- **Task directions**:
Whenever a line in the listing contains "text", copy that line.

- **The input**:
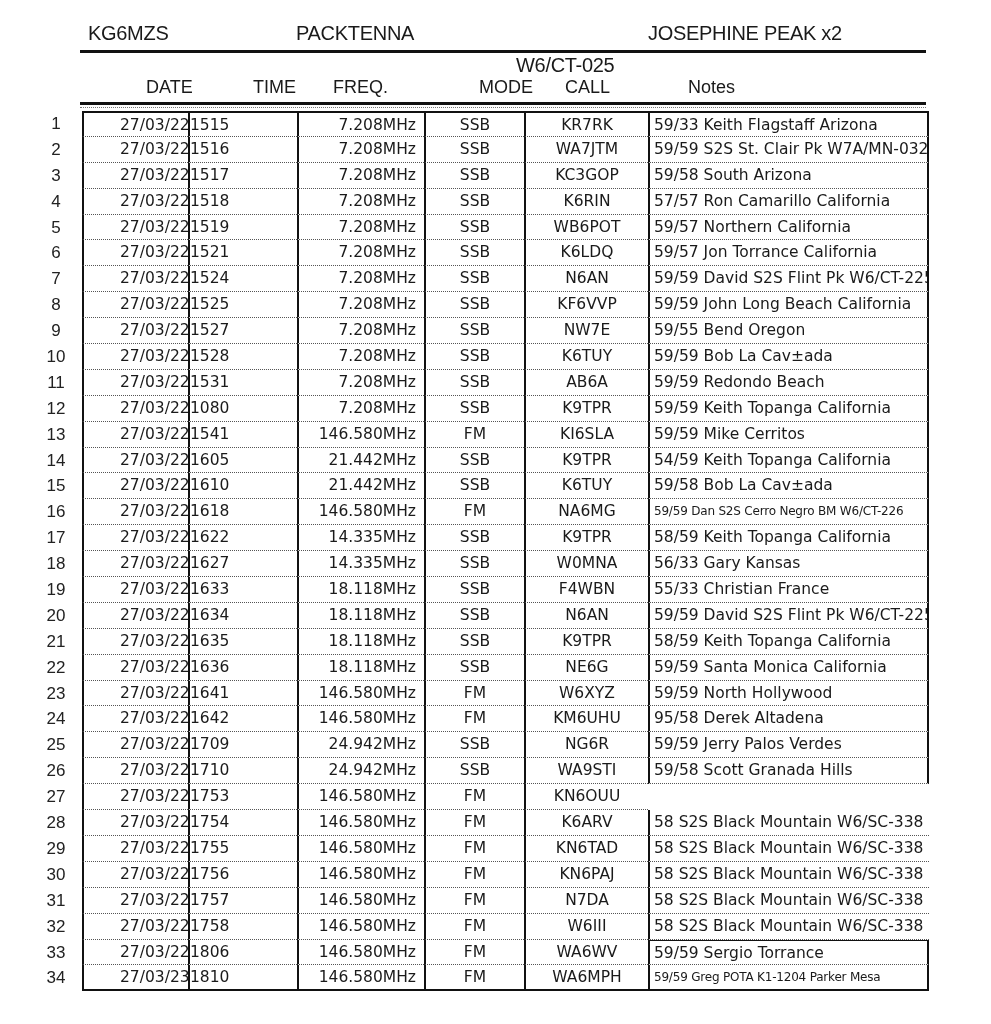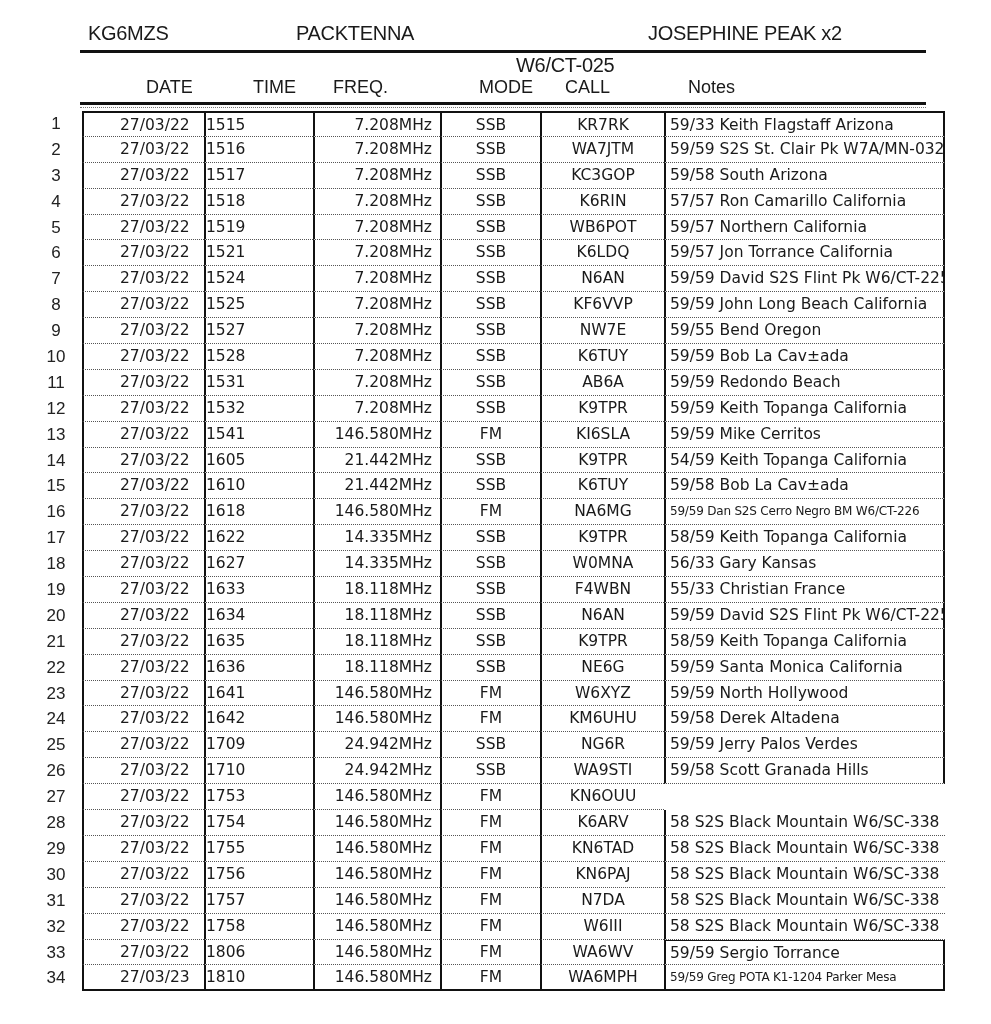--- a/index.html
+++ b/index.html
@@ -52,7 +52,7 @@
       width: 52px; text-align: center; border-bottom: none; color: #222;
       font-family: "Liberation Sans", sans-serif; font-size: 17px;
     }
-    .c-date { width: 122px; text-align: left; border-left: 2px solid #111; padding-left: 36px; }
+    .c-date { width: 106px; text-align: right; border-left: 2px solid #111; padding-left: 36px; }
     .c-time { width: 109px; text-align: left; border-left: 2px solid #111; }
     .c-freq { width: 127px; text-align: right; padding-right: 8px; border-left: 2px solid #111; }
     .c-mode { width: 100px; text-align: center; border-left: 2px solid #111; }

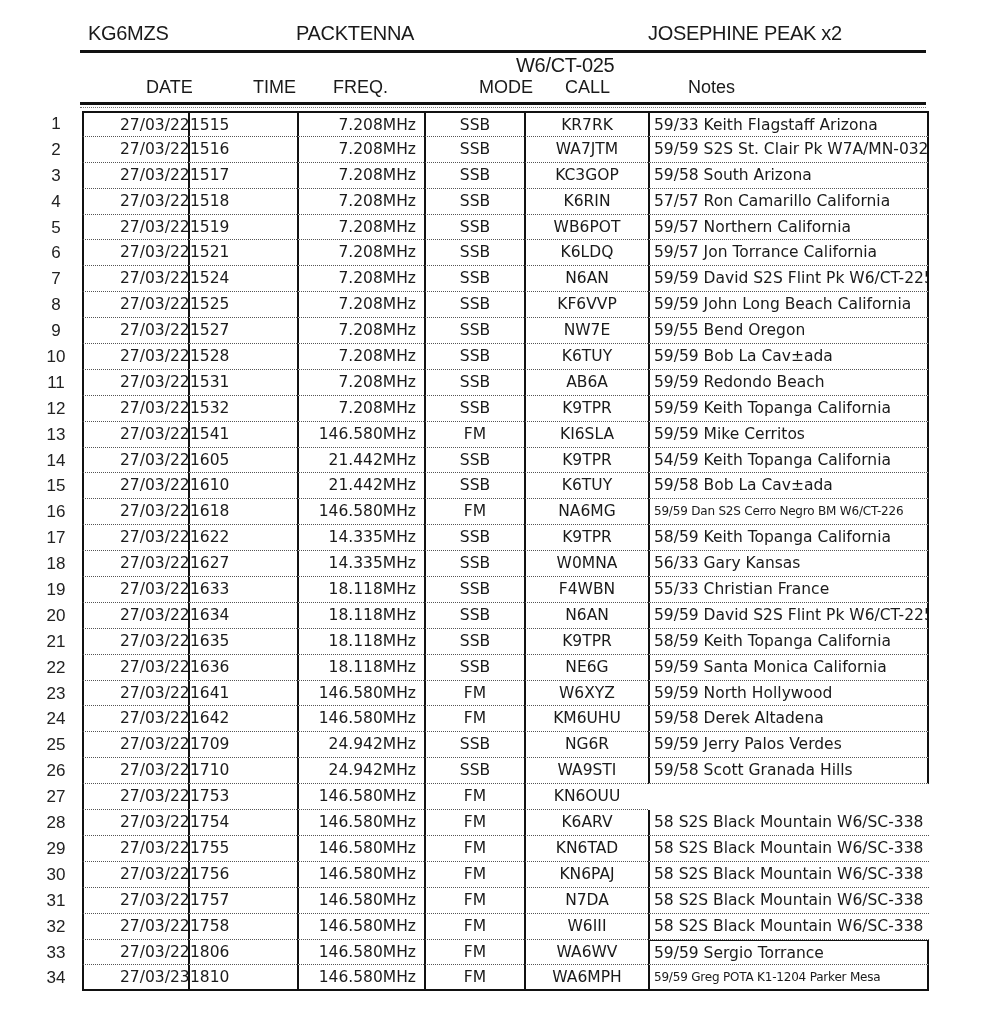--- a/index.html
+++ b/index.html
@@ -189,7 +189,7 @@
     <div class="row">
       <div class="cell c-num">12</div>
       <div class="cell c-date">27/03/22</div>
-      <div class="cell c-time">1532</div>
+      <div class="cell c-time">1080</div>
       <div class="cell c-freq">7.208MHz</div>
       <div class="cell c-mode">SSB</div>
       <div class="cell c-call">K9TPR</div>

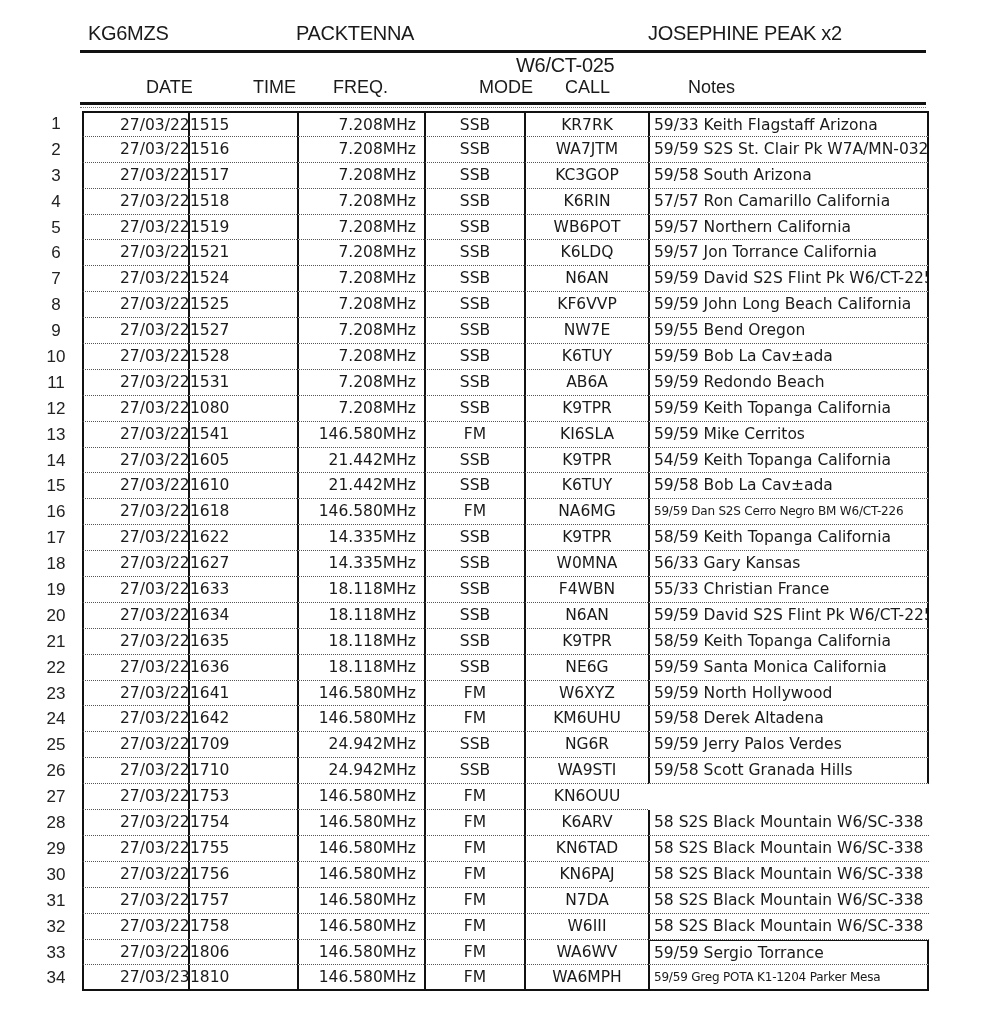--- a/index.html
+++ b/index.html
@@ -301,7 +301,7 @@
       <div class="cell c-freq">146.580MHz</div>
       <div class="cell c-mode">FM</div>
       <div class="cell c-call">KM6UHU</div>
-      <div class="cell c-notes">59/58 Derek Altadena</div>
+      <div class="cell c-notes">95/58 Derek Altadena</div>
     </div>
     <div class="row">
       <div class="cell c-num">25</div>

- **Final answer**:
       width: 52px; text-align: center; border-bottom: none; color: #222;
-    .c-date { width: 122px; text-align: left; border-left: 2px solid #111; padding-left: 36px; }
+    .c-date { width: 106px; text-align: right; border-left: 2px solid #111; padding-left: 36px; }
     .c-time { width: 109px; text-align: left; border-left: 2px solid #111; }
     .c-freq { width: 127px; text-align: right; padding-right: 8px; border-left: 2px solid #111; }
     .c-mode { width: 100px; text-align: center; border-left: 2px solid #111; }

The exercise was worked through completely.